When thinking about the risks, I think it pays to invoke another chinuch-related statement from our rabbis. Regarding Yishmael, the Gemara in Masechet Rosh Hashana tells us that he was judged by his current actions and not by the future. When we worry so much about what will happen
later on, we are in some way playing God. In this world, our job is to do the right thing for the present state. This doesn’t mean ignoring future results, but instead not letting fear of what might be stop us.
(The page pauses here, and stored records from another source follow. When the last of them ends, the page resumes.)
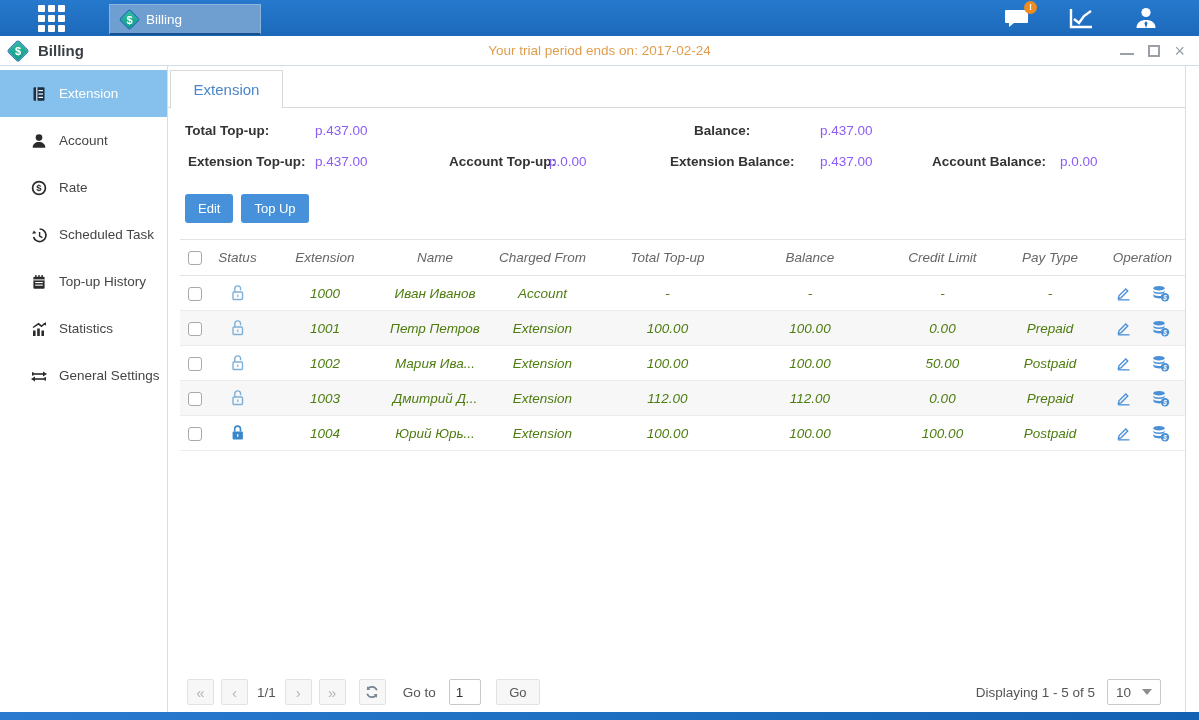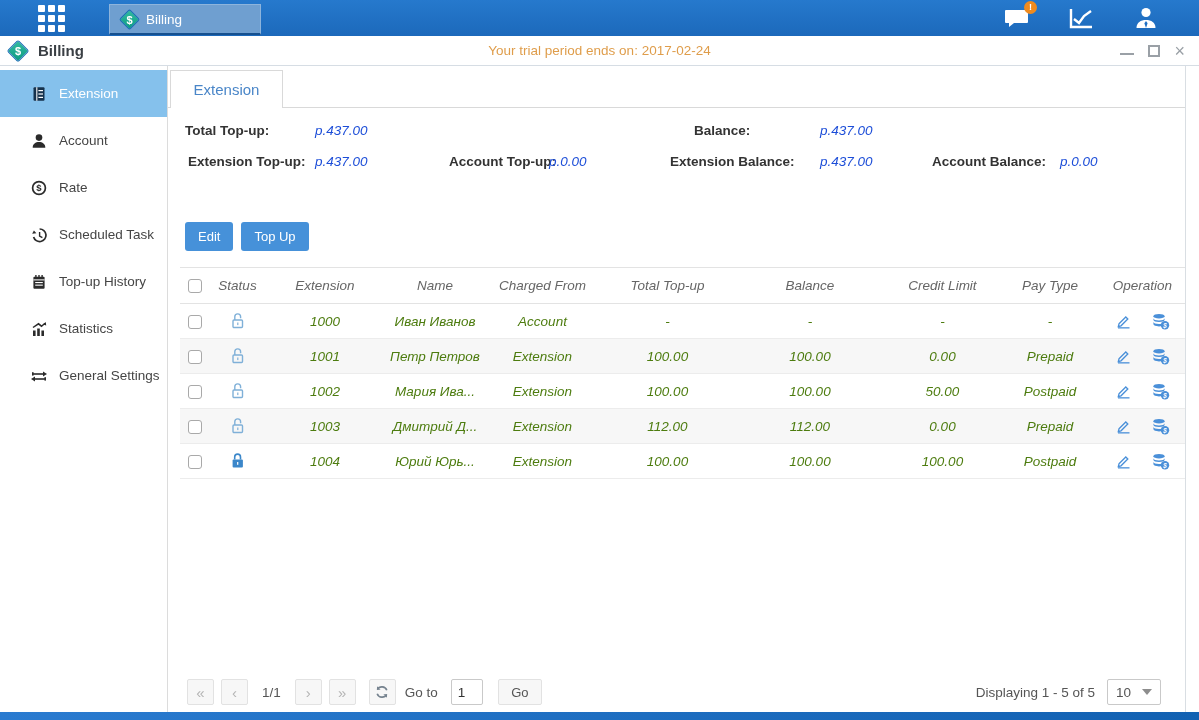--- a/index.html
+++ b/index.html
@@ -57,28 +57,28 @@
   .tabstrip { height:42px; border-bottom:1px solid #d9d9d9; padding-left:2px;
     display:flex; align-items:flex-end; }
   .tab { width:113px; height:38px; background:#fff; border:1px solid #d9d9d9;
     border-bottom:none; margin-bottom:-1px; display:flex; align-items:center;
     justify-content:center; color:#4a86c8; font-size:15px; cursor:pointer; }
 
   
   .summary { position:relative; height:82px; font-size:13.5px; }
   .sum-item { position:absolute; white-space:nowrap; }
   .sum-label { font-weight:bold; color:#333; }
-  .sum-value { color:#1d4ed8;font-style:italic; }
+  .sum-value { color:#8b5cf6; }
   .r1 { top:15px; } .r2 { top:46px; }
 
   
   .actions { padding-left:17px; display:flex; gap:8px; margin-top:4px; }
   .btn-primary { background:#4691d9; color:#fff; border:none; border-radius:3px;
     height:29px; padding:0 13px; font-size:13px; cursor:pointer;
-    font-family:inherit;margin-top:28px; }
+    font-family:inherit; }
 
   
   .tablewrap { margin:16px 0 0 12px; width:1005px;font-style:italic; }
   table { border-collapse:collapse; width:1005px; table-layout:fixed; }
   thead tr { border-top:1px solid #e3e3e3; border-bottom:1px solid #e3e3e3; }
   th { height:36px; font-weight:normal; color:#666; font-size:13.5px; text-align:center; }
   tbody tr { border-bottom:1px solid #ececec; }
   tbody tr:nth-child(even) { background:#f7f7f7; }
   td { height:35px; text-align:center; color:#4d7c0f; font-size:13.5px; }
   .checkbox { display:inline-block; width:14px; height:14px; background:#fff;
@@ -90,22 +90,22 @@
   .lock.locked .closed { display:inline; }
 
   
   .pagination { position:absolute; left:19px; right:24px; bottom:6px; height:28px;
     display:flex; align-items:center; justify-content:space-between;
     font-size:13.5px; color:#555; }
   .pag-left { display:flex; align-items:center; gap:7px; }
   .pbtn { width:27px; height:26px; background:#f7f7f7; border:1px solid #e2e2e2;
     border-radius:2px; display:flex; align-items:center; justify-content:center;
     color:#b5b5b5; font-size:15px; cursor:pointer; }
-  .page-ind { margin:0 7px; color:#555; }
-  .goto-label { margin:0 6px 0 2px; }
+  .page-ind { margin:0 2px; color:#555; }
+  .goto-label { margin:0 6px 0 10px; }
   .goto-input { width:32px; height:26px; border:1px solid #c9c9c9; border-radius:2px;
     font-size:13.5px; padding-left:6px; color:#333; font-family:inherit; }
   .go-btn { margin-left:8px; width:44px; }
   .go-btn,[data-name="go-button"] { color:#555 !important; font-size:13px; }
   .pag-right { display:flex; align-items:center; gap:12px; }
   .size-select { width:54px; height:26px; border:1px solid #c9c9c9; border-radius:2px;
     background:#fff; display:flex; align-items:center; justify-content:space-between;
     padding:4px 8px; cursor:pointer; }
   .tri-down { width:0; height:0; border-left:5px solid transparent;
     border-right:5px solid transparent; border-top:6px solid #8d8d8d; }

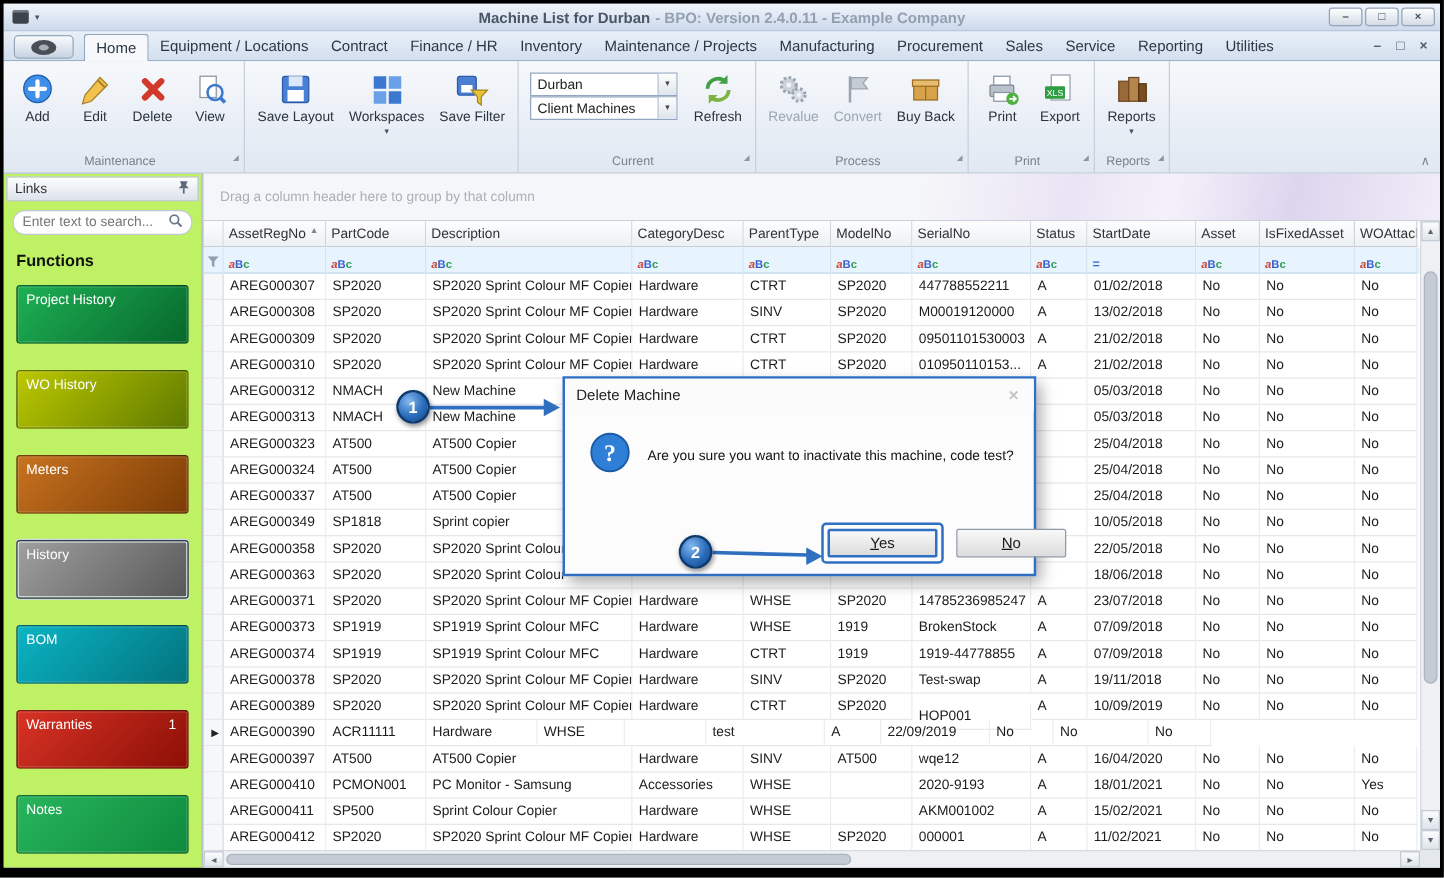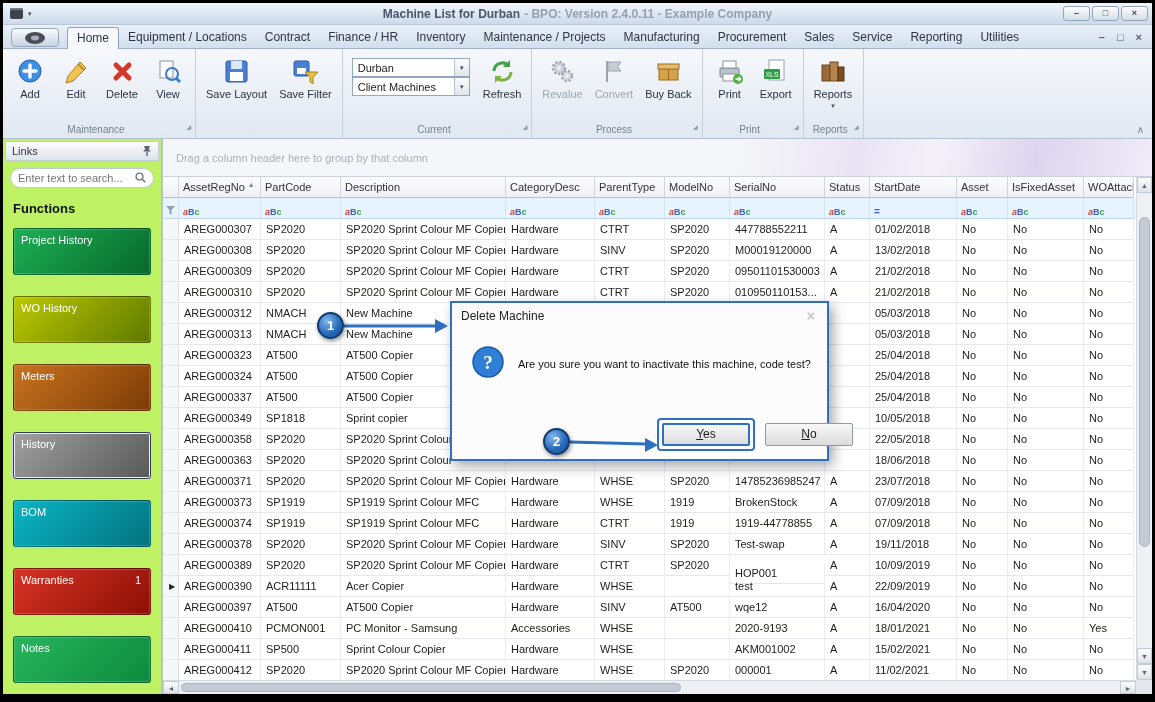--- a/index.html
+++ b/index.html
@@ -210,20 +210,32 @@
                   <rect x="3" y="3" width="21" height="21" rx="2" fill="#4a7fd4" stroke="#2c5aa8"></rect>
                   <rect x="8" y="3" width="11" height="8" fill="#dce8fa"></rect>
                   <rect x="7" y="14" width="13" height="9" fill="#fff"></rect>
                 </svg>
               </span>
           <span class="rlbl">Save Layout</span>
         </div>
         <div class="rbtn">
           <span class="ricon">
                 <svg width="27" height="27">
+                  <rect x="3" y="3" width="10" height="10" fill="#3b79d1"></rect>
+                  <rect x="15" y="3" width="10" height="10" fill="#6aa0e8"></rect>
+                  <rect x="3" y="15" width="10" height="10" fill="#6aa0e8"></rect>
+                  <rect x="15" y="15" width="10" height="10" fill="#3b79d1"></rect>
+                </svg>
+              </span>
+          <span class="rlbl">Workspaces</span>
+          <span class="rcaret">▾</span>
+        </div>
+        <div class="rbtn">
+          <span class="ricon">
+                <svg width="27" height="27">
                   <rect x="2" y="3" width="15" height="15" rx="2" fill="#4a7fd4" stroke="#2c5aa8"></rect>
                   <rect x="5" y="10" width="9" height="6" fill="#fff"></rect>
                   <path d="M13 14h13l-5 5.5V26l-3-2.2v-4.3z" fill="#e8c23a" stroke="#a8861a"></path>
                 </svg>
               </span>
           <span class="rlbl">Save Filter</span>
         </div>
       </div>
     </div>
 
@@ -696,21 +708,20 @@
               <div class="dcell" style="width: 45px;">A</div>
               <div class="dcell" style="width: 87px;">10/09/2019</div>
               <div class="dcell" style="width: 51px;">No</div>
               <div class="dcell" style="width: 76px;">No</div>
               <div class="dcell" style="width: 50px;">No</div>
             </div>
             <div class="drow">
               <div class="dcell ind" style="width: 16px;">▶</div>
               <div class="dcell" style="width: 82px;">AREG000390</div>
               <div class="dcell" style="width: 80px;">ACR11111</div>
-              <div class="dcell" style="width: 165px;">Acer Copier</div>
               <div class="dcell" style="width: 89px;">Hardware</div>
               <div class="dcell" style="width: 70px;">WHSE</div>
               <div class="dcell" style="width: 65px;"></div>
               <div class="dcell" style="width: 95px;">test</div>
               <div class="dcell" style="width: 45px;">A</div>
               <div class="dcell" style="width: 87px;">22/09/2019</div>
               <div class="dcell" style="width: 51px;">No</div>
               <div class="dcell" style="width: 76px;">No</div>
               <div class="dcell" style="width: 50px;">No</div>
             </div>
Utilizing this idea takes us even further. In Yishmael’s case, the angels knew exactly what damage would result from saving him. Yet, it was Hashem’s will to keep Yishmael alive, knowing what would result from his offspring. If we apply this to our situation, we are being told that even if our chinuch decisions backfire, if we did what we thought was right at this time, the resulting backfire must also be part of Hashem’s will. From all scriptural accounts, God does not expect all humans to be perfect; He expects us to try our best and will judge our children accordingly.

Conclusion

Like with most issues, there is no clear answer to dealing with such sensitive issues. The best we can do is make informed decisions and pray they are in our children’s and students’ best interests. But if you are a parent or teacher, please consider that children—especially those from caring families—are a lot stronger than we often give them credit for. Show them trust, engage them in conversation, and provide them with the tools you wish you had growing up.

Ve’zakeinu le’gadel banim u’vnei vanim chachamim u’nivonim.

By Yair Daar

Yair Daar is the assistant principal and mashgiach ruchani at Yeshivat He’Atid.